LAGI-LAGI kasus kebocoran data kembali marak terjadi. Yang terbaru saat ini adalah berdasarkan hasil temuan peneliti keamanan siber dari VPNMentor yang mengungkapkan adanya kebocoran data dari aplikasi e-HAC atau Electronic Health Alert (e-HAC) pada 15 Juli silam. Di mana terdapat 1,3 juta pengguna di dalamnya. Padahal aplikasi ini merupakan milik kementerian kesehatan yang seharusnya keamanan datanya harus terjaga.
Bila kita perhatikan secara seksama, maraknya kebocoran data pribadi warga negara Indonesia, pemerintah cenderung lalai. Padahal negara harus memiliki suatu protect system yang diharapkan memberikan perlindungan dan keamanan privasi data warga negaranya dengan memberikan payung hukum yang jelas kepada rakyat terkait ancaman kebocoran data yang berakibat hilangnya hak-hak tiap individu tersebut. Namun, masih mandeknya Pengesahan RUU Perlindungan Data Pribadi & RUU Keamanan dan Ketahanan Siber yang hingga kini masih digodok di parlemen belum menemui titik cerah.
Melihat dari kondisi hari ini terkait realisasi pengesahan RUU Perlindungan Data Pribadi ini belum terlaksana. Padahal dalam era digital yang berlangsung cepat dan tak terduga dibutuhkan payung hukum yang berguna untuk menjamin hak-hak warga negara. Padahal RUU ini sudah masuk Prolegnas pada tahun 2016, selama kurun waktu 4 tahun ini belum memiliki tanda-tanda yang jelas kapankah RUU ini akan disahkan. Perlu adanya sinergitas antara pemerintah selaku lembaga eksekutif dengan DPR sebagai lembaga legislatif untuk mencari titik temunya, agar permasalahan ini tidak terlalu berlarut.
Saat ini kurang lebih 25 negara di dunia mempunyai undang-undang mengenai perlindungan data pribadi. Bahkan negara tetangga (Malaysia) sudah terlebih dahulu daripada Indonesia mengatur mengenai perlindungan data pribadi dalam bentuk undang-undang tersendiri. Malaysia mengaturnya dalam Personal Data Protection Act (PDPA) 2010. Malaysia Personal Data Protection Act (PDPA) 2010 akhirnya disahkan oleh parlemen Malaysia pada awal Mei 2010. Dengan berlakunya Undang- Undang ini, maka Malaysia untuk pertama kalinya memiliki Undang-undang yang mengatur secara spesifik mengenai privasi dan memberikan perlindungan terkait data pribadi.
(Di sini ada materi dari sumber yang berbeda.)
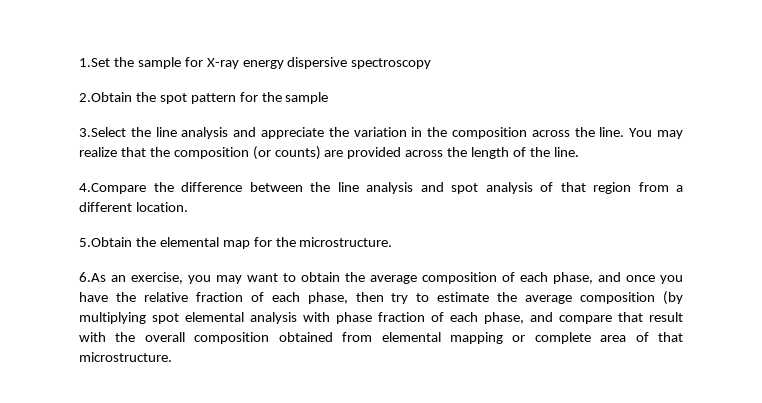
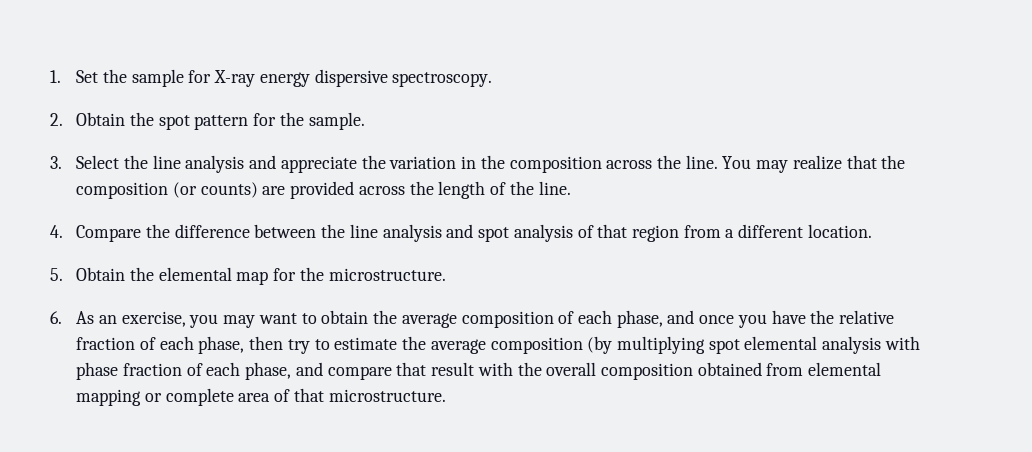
[79,58,110,67] 1.Set -> [50,70,99,83] 1. Set
[351,58,432,69] [79,92,132,102] spectroscopy // 2.Obtain -> [392,72,493,87] [50,112,126,126] spectroscopy. // 2. Obtain
[285,92,329,104] [79,127,126,137] sample // 3.Select -> [308,112,365,130] [50,155,120,169] sample. // 3. Select
[79,183,146,194] 4.Compare -> [50,225,142,242] 4. Compare
[79,237,132,247] 5.Obtain -> [50,267,126,281] 5. Obtain
[79,272,106,282] 6.As -> [50,311,95,324] 6. As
Kondisi ini menyebabkan Indonesia menjadi negara tertinggal dalam urusan perlindungan data pribadi yang sampai saat ini belum ada UU yang mengatur terkait hal tersebut.
Saya sepakat apa yang dikatakan oleh Bapak Syaifullah Tamliha Anggota Komisi I DPR RI menyatakan bahwa melihat posisi Indonesia yang memiliki penduduk sekitar 267,7 juta jiwa diperlukan kebijakan khusus dalam hal penangangan perlindungan data pribadi. Tentunya, melalui Undang-Undang, sebagai pijakan dasarnya. Meskipun privasi data pibadi di Indonesia memang dilindungi, namun tidak diatur dalam Undang-undang yang spesifik, itu sebabnya masih banyak kasus pelanggaran hak privasi terkait data pribadi. Menurutnya, hadirnya RUU ini juga untuk meyakinkan masyarakat agar tidak perlu khawatir datanya tersebar, karena sudah dilindungi oleh Undang-Undang.
Bila RUU ini dapat disahkan menjadi suatu Undang-undang, ini merupakan bagian dari ikhtiar pemerintah dalam menghadapi ancaman nyata saat ini yakni ancaman keamanan siber yang sudah menjadi ancaman secara global. Di mana setiap negara perlu memproteksinya. Tentunya, tetap memegang prinsip demokrasi dan kebebasan sipil.
Oleh karena itu, penting bagi pemerintah untuk bertindak cepat dalam mengatasi permasalahan ini. Supaya kebocoran data tidak kembali terulang dan hak privasi warga negara memang betul-betul dilindungi dengan payung hukum yang kuat.